O promotor de Justiça Claudio Angelo Correa Gonzaga propôs a destinação de 35% da área de vegetação nativa de Cerrado dentro imóvel como área verde, “a título de regularização ambiental do projeto e, também, a título de compensação do dano ambiental, a fim de que esta área possa ser transformada em horto ou parque municipal”, com fundamento nos artigos 19 e 25, II, da Lei de Proteção à Vegetação Nativa (Lei 12.651 de 25 de maio de 2012). Conforme o TAC, o loteador se comprometeu a dar continuidade ao processo de licenciamento ambiental já iniciado e a realizar novas obras no local (sobretudo as que importem em supressão de vegetação nativa) somente após autorizado pela Prefeitura Municipal e pela Secretaria de Estado de Meio Ambiente (Sema-MT).

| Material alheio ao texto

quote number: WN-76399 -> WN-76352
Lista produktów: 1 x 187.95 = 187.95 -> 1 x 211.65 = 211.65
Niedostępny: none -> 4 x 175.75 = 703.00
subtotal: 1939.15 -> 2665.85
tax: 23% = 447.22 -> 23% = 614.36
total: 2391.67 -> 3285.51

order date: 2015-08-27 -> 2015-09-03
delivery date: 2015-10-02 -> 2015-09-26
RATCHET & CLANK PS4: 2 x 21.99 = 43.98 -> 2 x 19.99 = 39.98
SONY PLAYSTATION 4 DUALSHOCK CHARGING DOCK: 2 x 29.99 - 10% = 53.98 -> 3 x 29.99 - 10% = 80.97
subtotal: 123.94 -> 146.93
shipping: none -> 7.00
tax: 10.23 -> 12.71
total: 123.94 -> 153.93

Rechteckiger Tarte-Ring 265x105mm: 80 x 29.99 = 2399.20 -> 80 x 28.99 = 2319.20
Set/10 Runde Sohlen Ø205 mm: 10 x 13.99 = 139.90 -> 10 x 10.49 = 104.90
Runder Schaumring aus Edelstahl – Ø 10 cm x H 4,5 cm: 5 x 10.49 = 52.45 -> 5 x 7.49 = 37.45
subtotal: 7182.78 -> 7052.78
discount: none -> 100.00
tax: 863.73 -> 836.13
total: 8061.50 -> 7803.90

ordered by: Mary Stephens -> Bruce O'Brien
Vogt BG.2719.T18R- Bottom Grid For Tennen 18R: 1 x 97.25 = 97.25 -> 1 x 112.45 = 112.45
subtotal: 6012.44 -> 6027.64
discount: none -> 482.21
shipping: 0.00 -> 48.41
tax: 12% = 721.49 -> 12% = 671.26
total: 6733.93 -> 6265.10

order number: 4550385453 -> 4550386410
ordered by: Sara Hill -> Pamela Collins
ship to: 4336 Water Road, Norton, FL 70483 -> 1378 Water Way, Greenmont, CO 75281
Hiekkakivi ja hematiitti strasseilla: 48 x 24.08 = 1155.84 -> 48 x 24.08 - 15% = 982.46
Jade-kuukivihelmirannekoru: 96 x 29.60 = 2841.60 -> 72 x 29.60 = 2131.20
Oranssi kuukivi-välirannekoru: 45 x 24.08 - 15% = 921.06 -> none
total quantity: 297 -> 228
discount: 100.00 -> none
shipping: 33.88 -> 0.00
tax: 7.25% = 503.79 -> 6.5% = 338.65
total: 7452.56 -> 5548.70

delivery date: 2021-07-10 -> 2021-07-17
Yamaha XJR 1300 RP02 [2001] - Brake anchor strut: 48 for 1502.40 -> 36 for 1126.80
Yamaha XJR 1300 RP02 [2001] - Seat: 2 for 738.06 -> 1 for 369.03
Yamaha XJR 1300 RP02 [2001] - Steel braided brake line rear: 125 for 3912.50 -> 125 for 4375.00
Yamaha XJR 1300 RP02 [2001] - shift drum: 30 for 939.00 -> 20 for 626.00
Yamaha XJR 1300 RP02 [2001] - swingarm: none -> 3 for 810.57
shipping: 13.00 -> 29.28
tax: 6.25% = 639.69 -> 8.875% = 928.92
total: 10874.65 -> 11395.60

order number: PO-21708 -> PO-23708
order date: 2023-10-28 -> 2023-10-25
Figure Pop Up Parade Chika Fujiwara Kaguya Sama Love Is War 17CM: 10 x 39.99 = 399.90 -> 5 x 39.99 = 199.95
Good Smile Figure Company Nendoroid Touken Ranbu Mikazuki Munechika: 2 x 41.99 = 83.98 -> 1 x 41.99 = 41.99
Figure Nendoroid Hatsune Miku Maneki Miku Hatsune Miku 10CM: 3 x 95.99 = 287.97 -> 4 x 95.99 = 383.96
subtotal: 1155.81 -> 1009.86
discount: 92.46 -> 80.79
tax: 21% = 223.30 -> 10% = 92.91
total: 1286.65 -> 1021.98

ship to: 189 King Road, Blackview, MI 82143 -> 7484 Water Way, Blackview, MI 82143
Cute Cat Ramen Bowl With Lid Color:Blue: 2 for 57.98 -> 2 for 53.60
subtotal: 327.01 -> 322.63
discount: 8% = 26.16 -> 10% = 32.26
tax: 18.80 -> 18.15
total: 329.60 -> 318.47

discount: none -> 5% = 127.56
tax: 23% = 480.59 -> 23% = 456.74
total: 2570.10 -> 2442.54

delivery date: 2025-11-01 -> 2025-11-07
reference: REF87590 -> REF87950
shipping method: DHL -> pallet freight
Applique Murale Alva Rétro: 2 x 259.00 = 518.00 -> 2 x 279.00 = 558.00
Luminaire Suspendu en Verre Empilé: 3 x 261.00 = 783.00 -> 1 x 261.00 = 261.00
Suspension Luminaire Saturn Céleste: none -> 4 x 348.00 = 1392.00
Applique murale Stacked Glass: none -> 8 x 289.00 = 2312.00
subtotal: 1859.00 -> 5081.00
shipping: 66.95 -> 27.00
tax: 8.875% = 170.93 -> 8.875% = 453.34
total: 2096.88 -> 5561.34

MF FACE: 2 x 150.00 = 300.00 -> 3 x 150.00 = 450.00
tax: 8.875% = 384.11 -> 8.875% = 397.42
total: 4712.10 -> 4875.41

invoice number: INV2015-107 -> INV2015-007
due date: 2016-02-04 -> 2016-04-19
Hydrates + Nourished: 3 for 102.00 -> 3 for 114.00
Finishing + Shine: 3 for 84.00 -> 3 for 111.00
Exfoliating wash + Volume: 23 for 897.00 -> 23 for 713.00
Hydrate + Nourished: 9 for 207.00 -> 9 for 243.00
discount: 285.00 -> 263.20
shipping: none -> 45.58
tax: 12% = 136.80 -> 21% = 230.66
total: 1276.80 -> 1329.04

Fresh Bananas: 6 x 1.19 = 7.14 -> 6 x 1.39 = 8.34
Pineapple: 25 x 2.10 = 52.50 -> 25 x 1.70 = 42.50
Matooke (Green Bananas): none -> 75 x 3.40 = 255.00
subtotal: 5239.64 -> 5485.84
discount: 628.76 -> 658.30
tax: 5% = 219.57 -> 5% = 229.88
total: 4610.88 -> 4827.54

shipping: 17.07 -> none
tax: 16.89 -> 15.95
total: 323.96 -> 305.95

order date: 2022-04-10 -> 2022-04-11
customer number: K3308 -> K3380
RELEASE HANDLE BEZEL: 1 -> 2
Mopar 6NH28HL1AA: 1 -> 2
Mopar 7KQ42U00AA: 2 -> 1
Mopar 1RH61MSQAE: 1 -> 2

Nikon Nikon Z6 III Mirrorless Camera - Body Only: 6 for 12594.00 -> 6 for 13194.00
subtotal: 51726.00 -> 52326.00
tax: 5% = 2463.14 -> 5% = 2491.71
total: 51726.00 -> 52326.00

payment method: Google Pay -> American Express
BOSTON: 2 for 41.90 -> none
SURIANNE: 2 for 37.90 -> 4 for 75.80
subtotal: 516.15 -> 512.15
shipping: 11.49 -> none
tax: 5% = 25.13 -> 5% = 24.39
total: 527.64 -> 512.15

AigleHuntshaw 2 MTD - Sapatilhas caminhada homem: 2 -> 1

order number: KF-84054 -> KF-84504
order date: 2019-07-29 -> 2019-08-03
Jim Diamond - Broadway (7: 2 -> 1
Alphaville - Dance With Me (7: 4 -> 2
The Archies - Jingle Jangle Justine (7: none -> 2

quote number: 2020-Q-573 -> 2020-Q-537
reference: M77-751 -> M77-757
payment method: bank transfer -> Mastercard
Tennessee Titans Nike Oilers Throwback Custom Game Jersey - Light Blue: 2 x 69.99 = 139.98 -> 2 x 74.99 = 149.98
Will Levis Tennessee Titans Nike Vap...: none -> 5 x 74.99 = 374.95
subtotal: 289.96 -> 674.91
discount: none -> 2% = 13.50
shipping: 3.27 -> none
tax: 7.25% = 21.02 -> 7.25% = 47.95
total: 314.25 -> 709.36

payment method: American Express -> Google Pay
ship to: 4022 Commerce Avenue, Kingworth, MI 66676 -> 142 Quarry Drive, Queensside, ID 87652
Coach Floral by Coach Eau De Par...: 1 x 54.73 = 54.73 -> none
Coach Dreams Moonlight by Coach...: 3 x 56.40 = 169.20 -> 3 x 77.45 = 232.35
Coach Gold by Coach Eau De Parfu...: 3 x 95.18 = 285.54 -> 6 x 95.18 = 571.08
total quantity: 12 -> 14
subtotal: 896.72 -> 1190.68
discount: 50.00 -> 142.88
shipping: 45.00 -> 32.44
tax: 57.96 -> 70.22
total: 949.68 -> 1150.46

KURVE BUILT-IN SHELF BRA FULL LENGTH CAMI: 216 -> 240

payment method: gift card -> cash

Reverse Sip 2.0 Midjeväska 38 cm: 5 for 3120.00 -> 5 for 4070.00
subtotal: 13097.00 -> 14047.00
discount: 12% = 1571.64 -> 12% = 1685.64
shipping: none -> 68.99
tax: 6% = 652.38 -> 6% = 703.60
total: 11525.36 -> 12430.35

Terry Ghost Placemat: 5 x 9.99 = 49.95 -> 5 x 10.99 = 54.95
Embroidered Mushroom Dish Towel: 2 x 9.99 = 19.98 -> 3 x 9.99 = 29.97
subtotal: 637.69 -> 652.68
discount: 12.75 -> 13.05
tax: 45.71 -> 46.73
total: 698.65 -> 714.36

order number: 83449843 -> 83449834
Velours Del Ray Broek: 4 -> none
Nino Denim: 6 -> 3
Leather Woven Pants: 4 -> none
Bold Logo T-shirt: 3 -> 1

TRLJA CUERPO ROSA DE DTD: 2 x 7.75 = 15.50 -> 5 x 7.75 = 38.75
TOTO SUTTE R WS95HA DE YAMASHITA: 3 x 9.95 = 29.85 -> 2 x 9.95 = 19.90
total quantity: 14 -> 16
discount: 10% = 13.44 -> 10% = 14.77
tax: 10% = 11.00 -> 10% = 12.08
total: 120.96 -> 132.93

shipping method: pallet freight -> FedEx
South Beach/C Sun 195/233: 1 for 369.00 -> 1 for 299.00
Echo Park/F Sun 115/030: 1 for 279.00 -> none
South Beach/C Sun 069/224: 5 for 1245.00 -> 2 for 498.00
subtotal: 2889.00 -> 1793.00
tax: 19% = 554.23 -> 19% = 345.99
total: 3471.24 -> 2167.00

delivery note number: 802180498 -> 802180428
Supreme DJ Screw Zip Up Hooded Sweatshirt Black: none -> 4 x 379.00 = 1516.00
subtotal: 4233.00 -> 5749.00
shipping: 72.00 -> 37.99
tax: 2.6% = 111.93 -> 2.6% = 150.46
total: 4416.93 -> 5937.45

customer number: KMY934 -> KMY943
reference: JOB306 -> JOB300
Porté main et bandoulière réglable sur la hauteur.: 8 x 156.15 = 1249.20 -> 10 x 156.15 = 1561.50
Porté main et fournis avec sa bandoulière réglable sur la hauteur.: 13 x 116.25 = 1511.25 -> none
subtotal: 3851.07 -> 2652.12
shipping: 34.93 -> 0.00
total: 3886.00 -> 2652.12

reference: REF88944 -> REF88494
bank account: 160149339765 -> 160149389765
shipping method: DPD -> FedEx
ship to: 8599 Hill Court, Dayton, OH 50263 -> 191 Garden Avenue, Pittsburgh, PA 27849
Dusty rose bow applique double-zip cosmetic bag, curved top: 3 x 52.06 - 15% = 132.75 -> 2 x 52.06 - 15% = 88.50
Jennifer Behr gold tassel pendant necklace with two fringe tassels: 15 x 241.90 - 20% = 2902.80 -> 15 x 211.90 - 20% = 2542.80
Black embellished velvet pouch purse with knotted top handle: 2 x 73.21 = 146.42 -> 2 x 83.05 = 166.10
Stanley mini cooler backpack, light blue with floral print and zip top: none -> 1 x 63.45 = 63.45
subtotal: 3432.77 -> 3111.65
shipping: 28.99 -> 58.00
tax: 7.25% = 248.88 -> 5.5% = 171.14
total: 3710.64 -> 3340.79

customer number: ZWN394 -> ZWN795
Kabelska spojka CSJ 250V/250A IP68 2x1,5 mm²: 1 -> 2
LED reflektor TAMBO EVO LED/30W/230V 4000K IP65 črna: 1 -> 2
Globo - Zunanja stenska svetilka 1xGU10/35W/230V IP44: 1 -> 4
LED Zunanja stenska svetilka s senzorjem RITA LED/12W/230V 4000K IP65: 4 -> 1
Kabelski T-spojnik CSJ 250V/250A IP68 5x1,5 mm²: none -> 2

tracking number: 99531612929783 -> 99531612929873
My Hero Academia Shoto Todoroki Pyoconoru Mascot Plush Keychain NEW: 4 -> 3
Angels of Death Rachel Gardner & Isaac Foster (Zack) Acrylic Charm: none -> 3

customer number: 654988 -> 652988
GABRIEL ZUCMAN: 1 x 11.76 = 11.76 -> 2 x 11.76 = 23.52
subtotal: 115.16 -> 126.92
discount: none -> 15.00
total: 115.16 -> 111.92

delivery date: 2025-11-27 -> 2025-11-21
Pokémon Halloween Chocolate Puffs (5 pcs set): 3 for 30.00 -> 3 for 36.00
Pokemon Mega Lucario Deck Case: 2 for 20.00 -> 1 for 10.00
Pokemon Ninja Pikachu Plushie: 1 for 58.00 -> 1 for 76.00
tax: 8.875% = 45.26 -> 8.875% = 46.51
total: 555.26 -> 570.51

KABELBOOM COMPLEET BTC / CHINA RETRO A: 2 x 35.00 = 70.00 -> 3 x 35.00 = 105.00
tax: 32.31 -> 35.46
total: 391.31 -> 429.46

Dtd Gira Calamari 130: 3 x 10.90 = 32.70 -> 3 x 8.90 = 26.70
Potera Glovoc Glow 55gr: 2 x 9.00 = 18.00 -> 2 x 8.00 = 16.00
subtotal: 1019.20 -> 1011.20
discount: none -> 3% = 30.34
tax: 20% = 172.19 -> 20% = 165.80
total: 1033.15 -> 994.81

O Município assumiu a obrigação de aceitar a doação das áreas que comporão a área verde e de preservar a fauna e a flora nativas, visando o estabelecimento de parque ou horto florestal para o lazer e bem-estar da população, mediante construção de trilhas, de modo a melhorar a qualidade ambiental e promover a conservação da biodiversidade urbana. O Executivo deverá ainda editar decreto tornando obrigatória a construção de fossas sépticas, regulamentando suas especificações, bem como incentivar a arborização das calçadas dos loteamentos “com o plantio de espécies arbóreas da flora brasileira de ocorrência regional e apropriadas ao meio urbano (…) visando tanto o bem-estar urbanístico quanto a conservação da biodiversidade urbana local”.

Além disso, “as nascentes, olhos d’água, riachos, áreas úmidas e respectivas áreas de preservação permanente existentes no local deverão ser isoladas e preservadas pelo empreendedor e fiscalizadas pela Prefeitura Municipal”. A multa mensal é de R$ 10 mil para cada obrigação no caso de descumprimento do compromisso.